Deze prognoses zijn wederom met uitzonderlijk grote onzekerheden omgeven, nu de wereldeconomie met de ernstigste crisis sedert de tweede wereldoorlog wordt geconfronteerd. De risico's voor de groeivooruitzichten houden elkaar in evenwicht. Als neerwaartse risico's kunnen de gevolgen van de financiële crisis (onder meer voor de woningsector) en de sterk negatieve wisselwerking tussen de financiële en reële sectoren van de economie worden genoemd. Daar staat tegenover dat de groei hoger kan uitvallen dan voorspeld als bijvoorbeeld de budgettaire maatregelen tot een sneller vertrouwensherstel bij investeerders en consumenten leiden dan verwacht. Ook de risico's voor de inflatievooruitzichten lijken elkaar in evenwicht te houden, gezien de ontwikkeling van de grondstoffenprijzen en de mondiale verslechtering van de economische vooruitzichten.

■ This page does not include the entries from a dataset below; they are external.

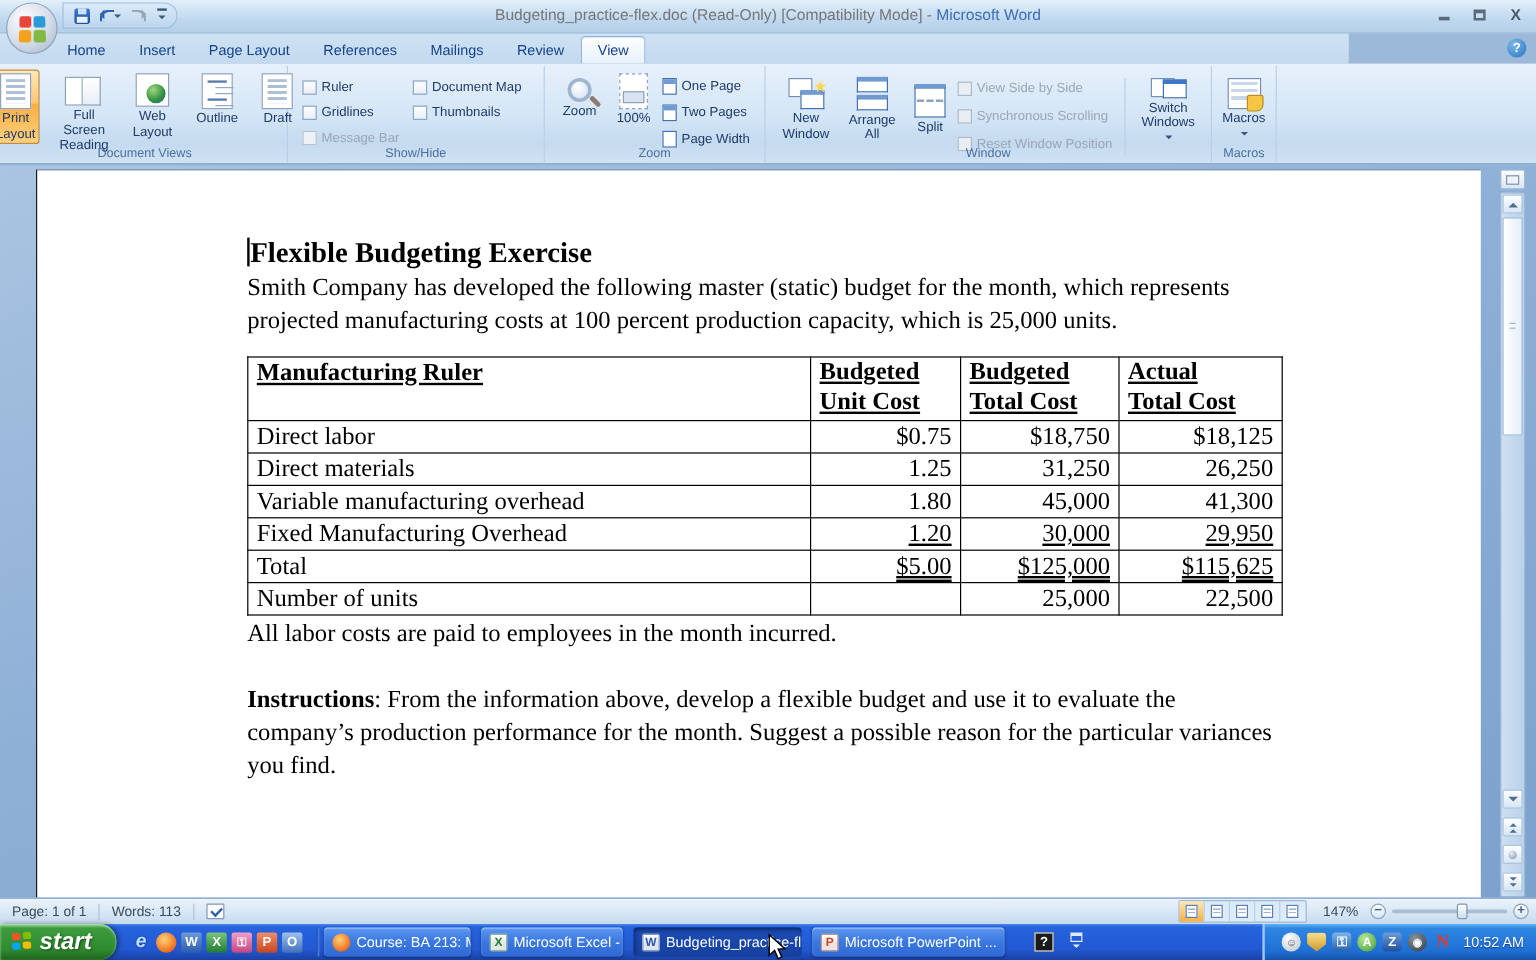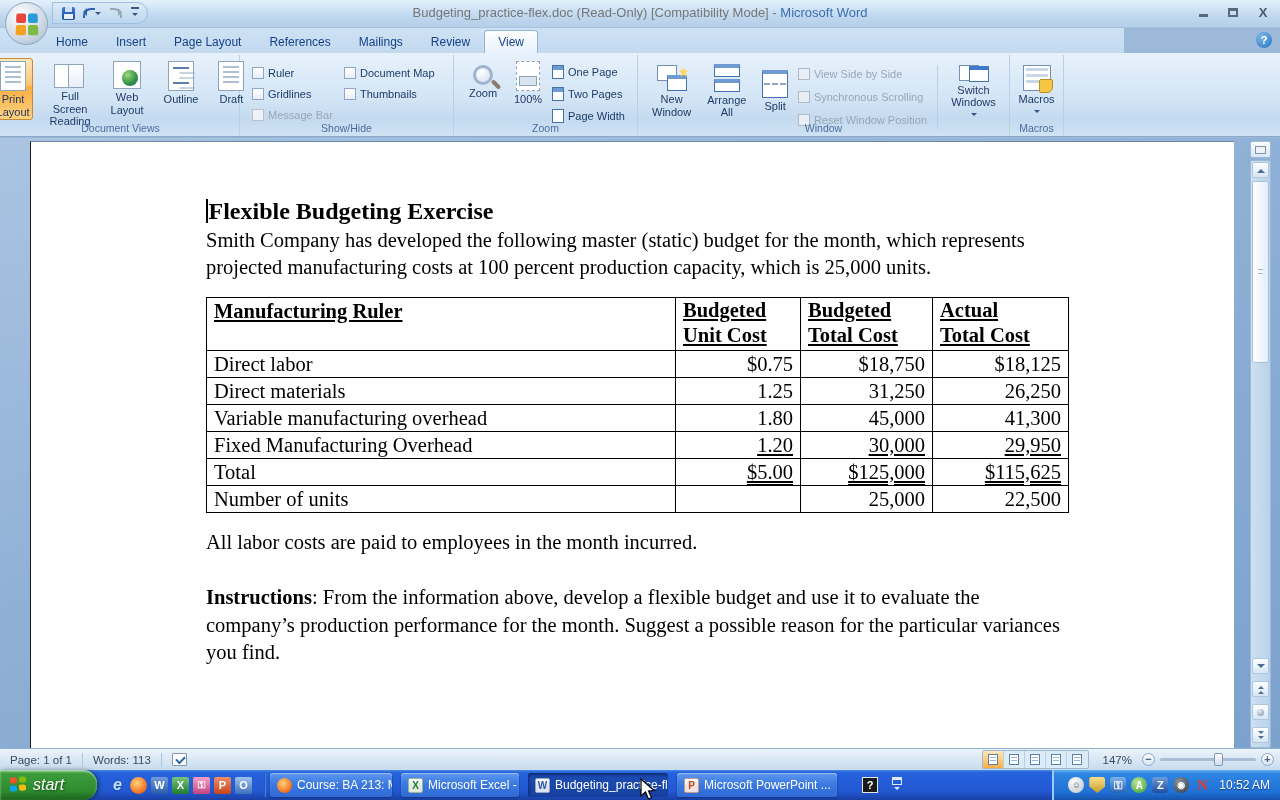--- a/index.html
+++ b/index.html
@@ -468,7 +468,7 @@
       </tbody>
         </table>
 
-      <div class="doc-par" style="margin-top:16px;">All labor costs are paid to employees in the month incurred.</div>
+      <div class="doc-par" style="margin-top:2px;">All labor costs are paid to employees in the month incurred.</div>
       <div class="doc-par instr"><b>Instructions</b><span>: From the information above, develop a flexible budget and use it to evaluate the company’s production performance for the month. Suggest a possible reason for the particular variances you find.</span></div>
     </div>
   </div>

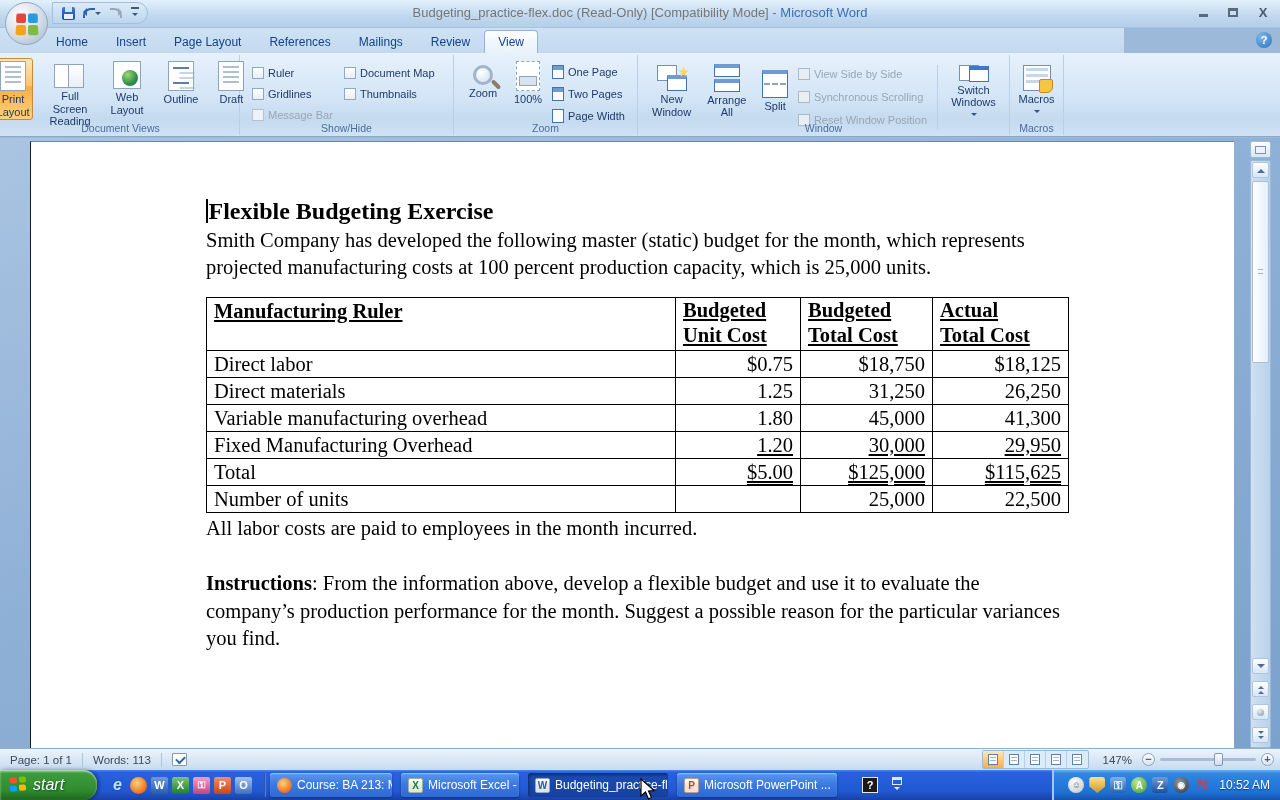--- a/index.html
+++ b/index.html
@@ -160,7 +160,7 @@
   .startbtn { height:30px; width:97px; border-radius:0 14px 14px 0;
     background:linear-gradient(#7ec47e 0%, #3d9b3d 12%, #2f8b2f 70%, #1d641d 100%);
     box-shadow:inset 0 1px 2px #b9e2b9, 2px 0 4px rgba(0,0,0,.4); display:flex; align-items:center; gap:6px; padding-left:10px; }
-  .startbtn .label { color:#fff; font-size:16px; font-weight:normal; font-style:italic; text-shadow:1px 1px 2px #1a4d1a; }
+  .startbtn .label { color:#fff; font-size:20px; font-weight:bold; font-style:italic; text-shadow:1px 1px 2px #1a4d1a; }
   .winflag { width:17px; height:16px; display:grid; grid-template-columns:7px 7px; grid-template-rows:6px 6px; gap:1.5px; transform:skewY(-6deg); }
   .winflag i { border-radius:1px 3px 1px 3px; }
   .winflag i:nth-child(1){ background:#f35325; } .winflag i:nth-child(2){ background:#81bc06; }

Een meer gedetailleerd verslag is beschikbaar op:

http://ec.europa.eu/economy_finance/thematic_articles/articles13288_en .htm


---

De tussentijdse prognoses van de Commissie worden doorgaans in februari bekendgemaakt en hebben gewoonlijk alleen betrekking op de inflatie en de groei in de grootste zeven economieën van de EU tijdens het lopende jaar. De voorliggende prognoses gelijken meer op de voorjaars- en najaarsprognoses. Dit komt doordat zich sinds het najaar een uitzonderlijk snelle verslechtering van de economische situatie en vooruitzichten heeft voorgedaan, waarmee rekening dient te wordt gehouden in het kader van de jaarlijkse beoordeling van de stabiliteits- en convergentieprogramma's van de lidstaten.